For $SU_{\text{L}}(2)$ bosons, namely, $W_{1},W_{2},W_{3}$, the weak hypercharge $Y$ is zero by the definition (note also that the hypercharge of $U_{Y}(1)$ gauge field, which is $B \sim g_{1}Z - g_{2}A$).

In order to define the isospin $t_{3}$, we have to calculate the commutator $$ \tag 1 [T_{3},T_{i}] = t_{3}T_{i}, $$ where $T_{3} \equiv \sigma_{3}$, with $\sigma_{3}$ being the Pauli matrix, is the isospin generator, while $T_{i}$ is the $SU_{\text{weak}}(2)$ generator associated with given boson. $(1)$ is the standard charge algebra.

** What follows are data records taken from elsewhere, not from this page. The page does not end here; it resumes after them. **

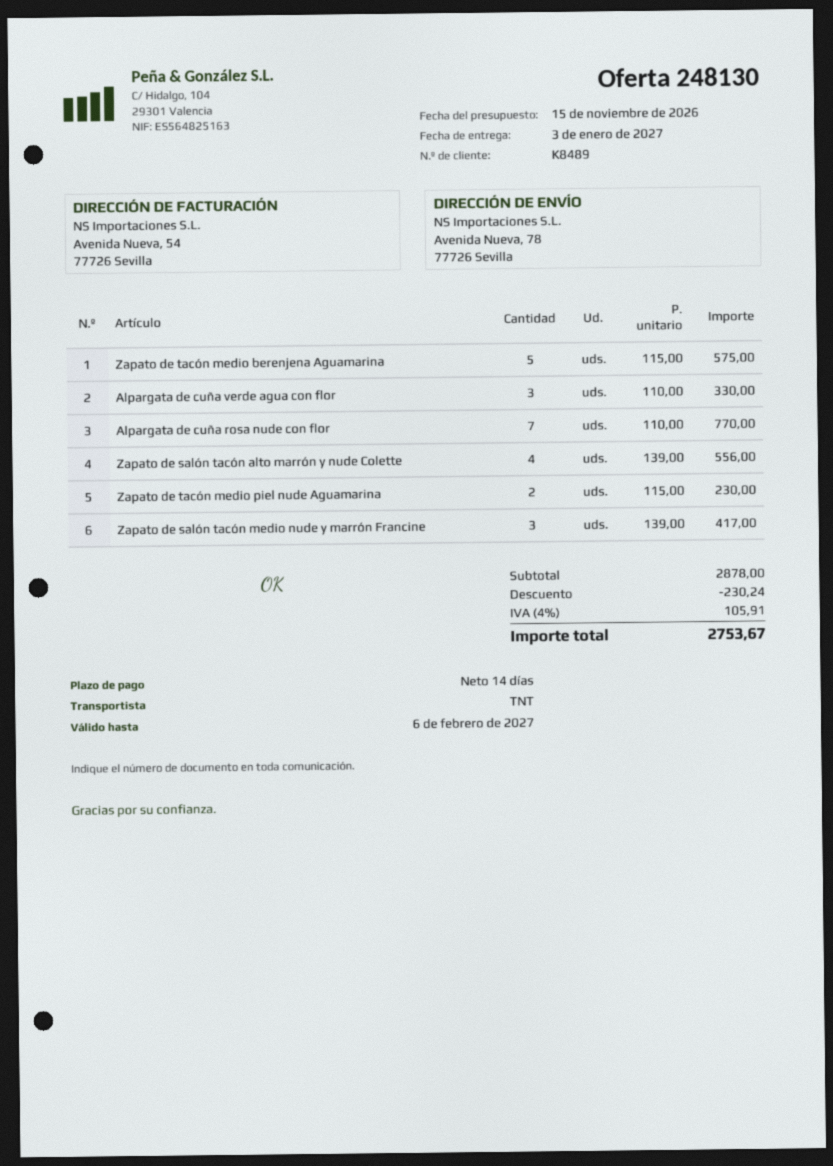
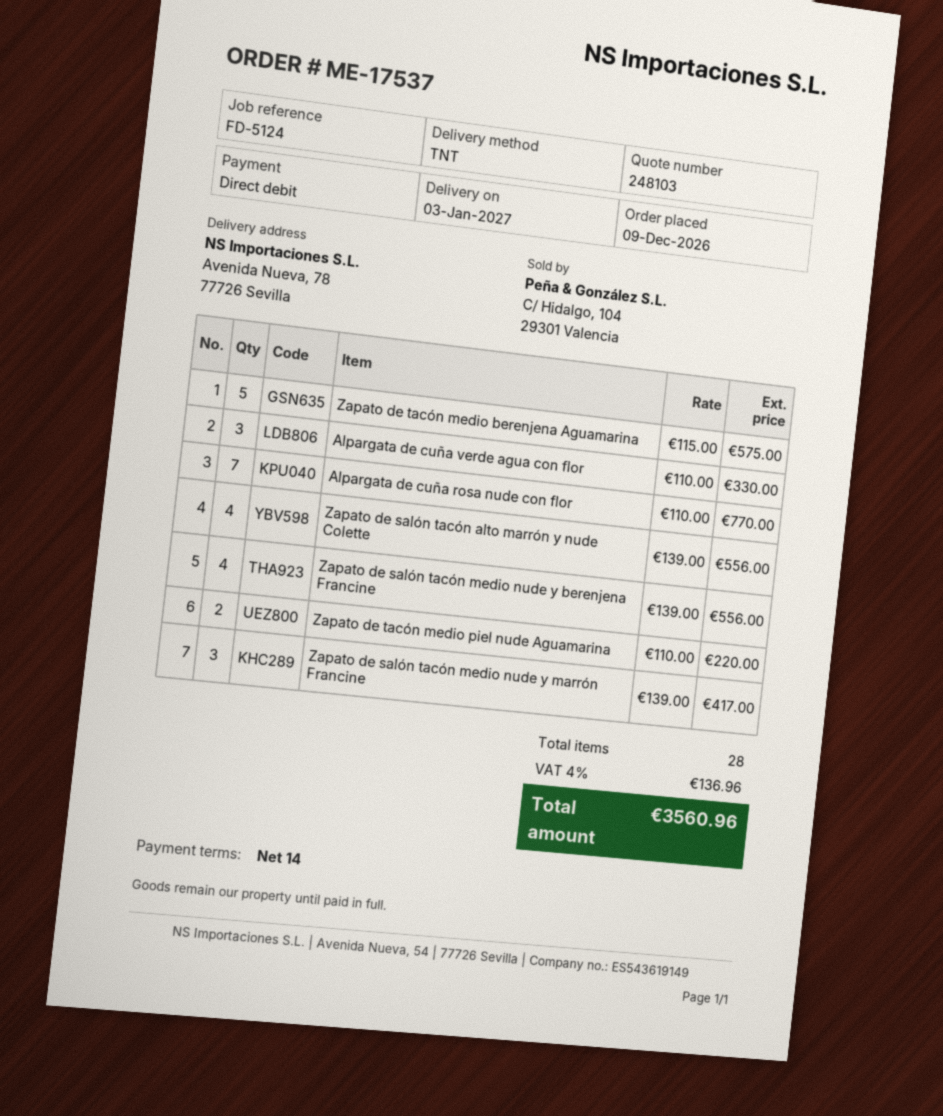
quote number: 248130 -> 248103
Zapato de tacón medio piel nude Aguamarina: 2 x 115.00 = 230.00 -> 2 x 110.00 = 220.00
Zapato de salón tacón medio nude y berenjena Francine: none -> 4 x 139.00 = 556.00
discount: 230.24 -> none
tax: 4% = 105.91 -> 4% = 136.96
total: 2753.67 -> 3560.96

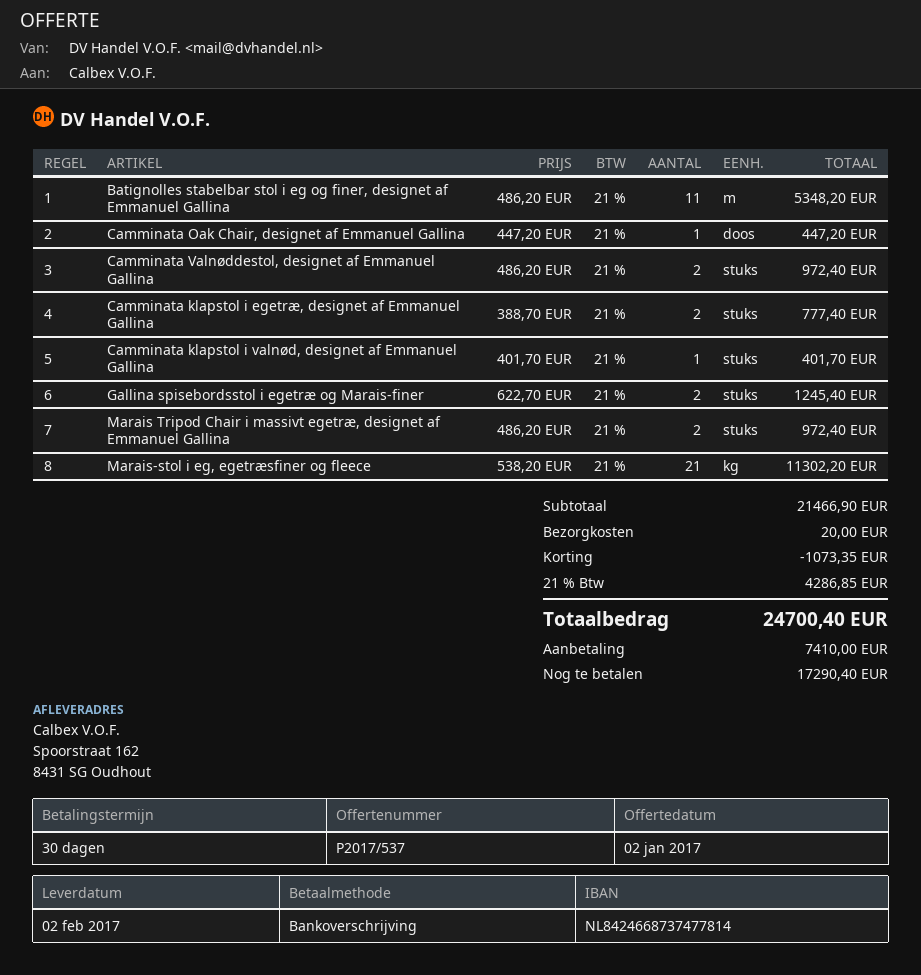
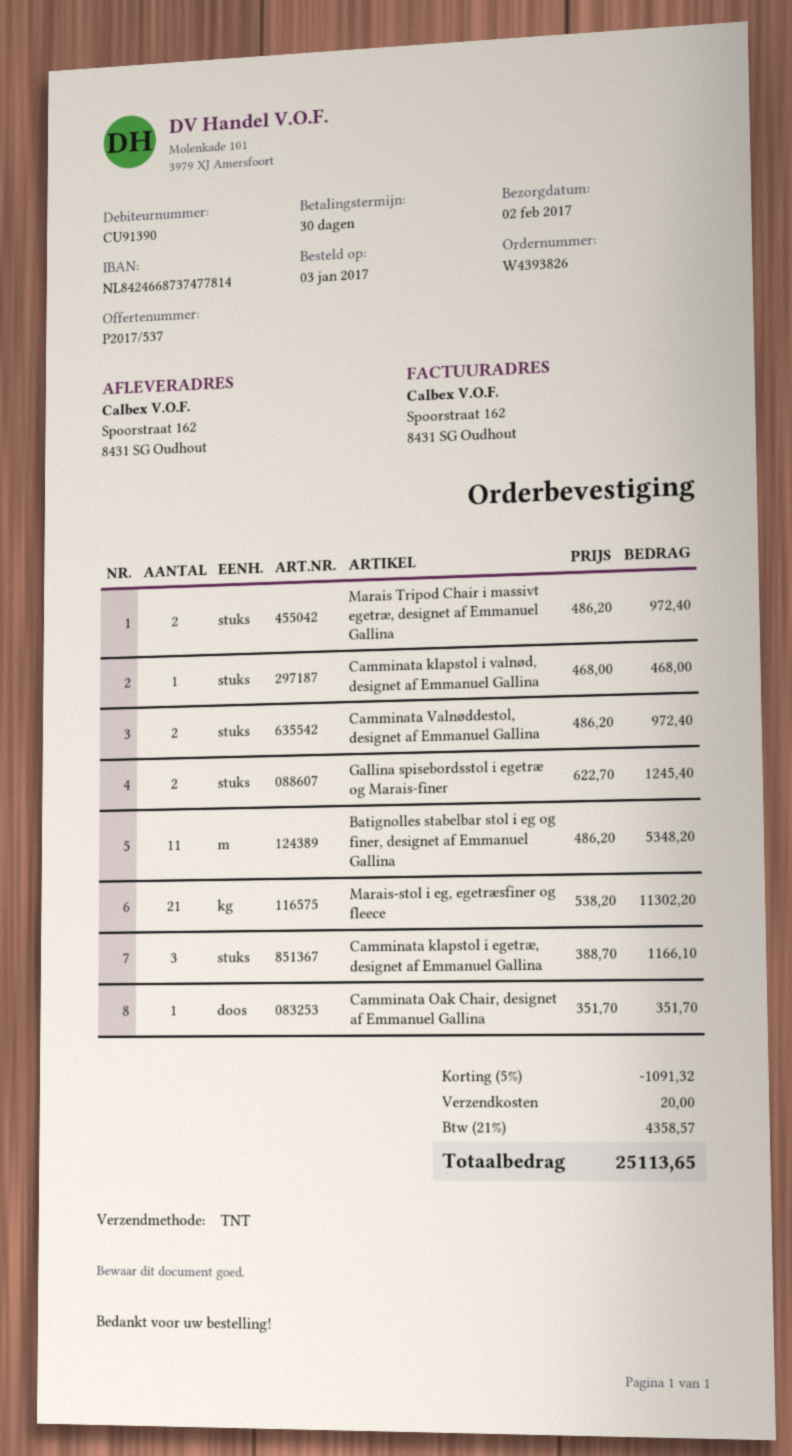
Camminata Oak Chair, designet af Emmanuel Gallina: 1 x 447.20 = 447.20 -> 1 x 351.70 = 351.70
Camminata klapstol i egetræ, designet af Emmanuel Gallina: 2 x 388.70 = 777.40 -> 3 x 388.70 = 1166.10
Camminata klapstol i valnød, designet af Emmanuel Gallina: 1 x 401.70 = 401.70 -> 1 x 468.00 = 468.00
discount: 1073.35 -> 1091.32
tax: 21% = 4286.85 -> 21% = 4358.57
total: 24700.40 -> 25113.65

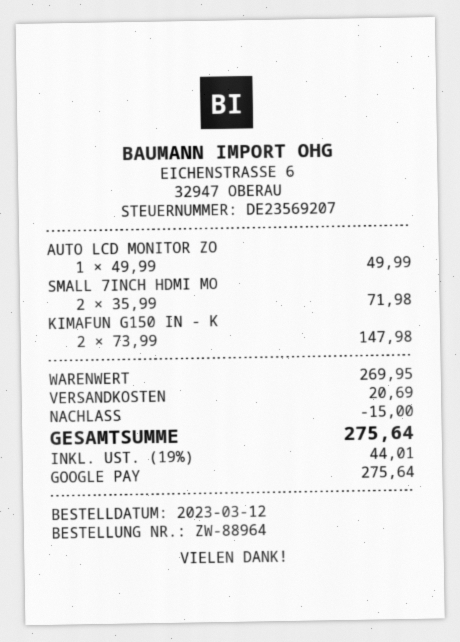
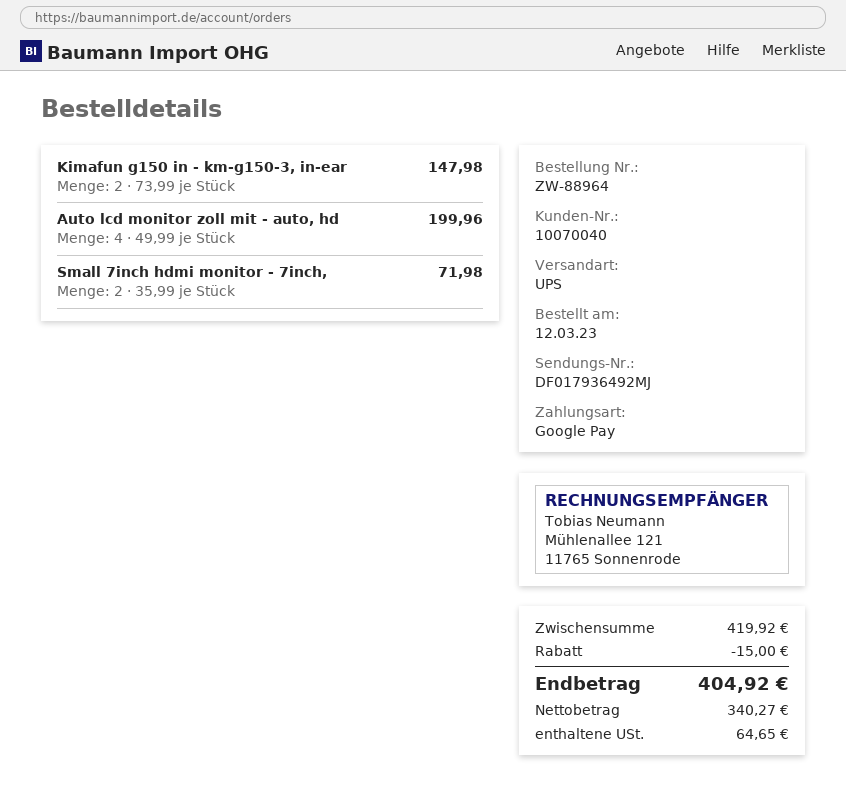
AUTO LCD MONITOR ZO: 1 x 49.99 = 49.99 -> 4 x 49.99 = 199.96
subtotal: 269.95 -> 419.92
shipping: 20.69 -> none
tax: 44.01 -> 64.65
total: 275.64 -> 404.92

From $W_{1},W_{2}, W_{3}$ bosons you can construct three states with given eigenvalues of isospin: $t_{3} = +1, t_{3} = -1, 0$. These states corresponds to generators $$ \sigma_{+} = \frac{1}{2}\left(\sigma_{x} + i\sigma_{y}\right), \quad \sigma_{-} = \frac{1}{2}\left(\sigma_{x} - i\sigma_{y}\right), \quad \sigma_{0} = \sigma_{3} $$ We have $$ [T_{3},\sigma_{\pm}] = \pm \sigma_{\pm}, \quad [T_{3},\sigma_{3}] = 0 $$ Therefore, the combination $W_{1} - iW_{2}$ has the charge $Q = +1$, $W_{1}+iW_{2}$ has the charge $Q = -1$, and $W_{3} \sim g_{1}Z + g_{2}A$ has the charge $Q = 0$ (as well as $Z, A$ separately).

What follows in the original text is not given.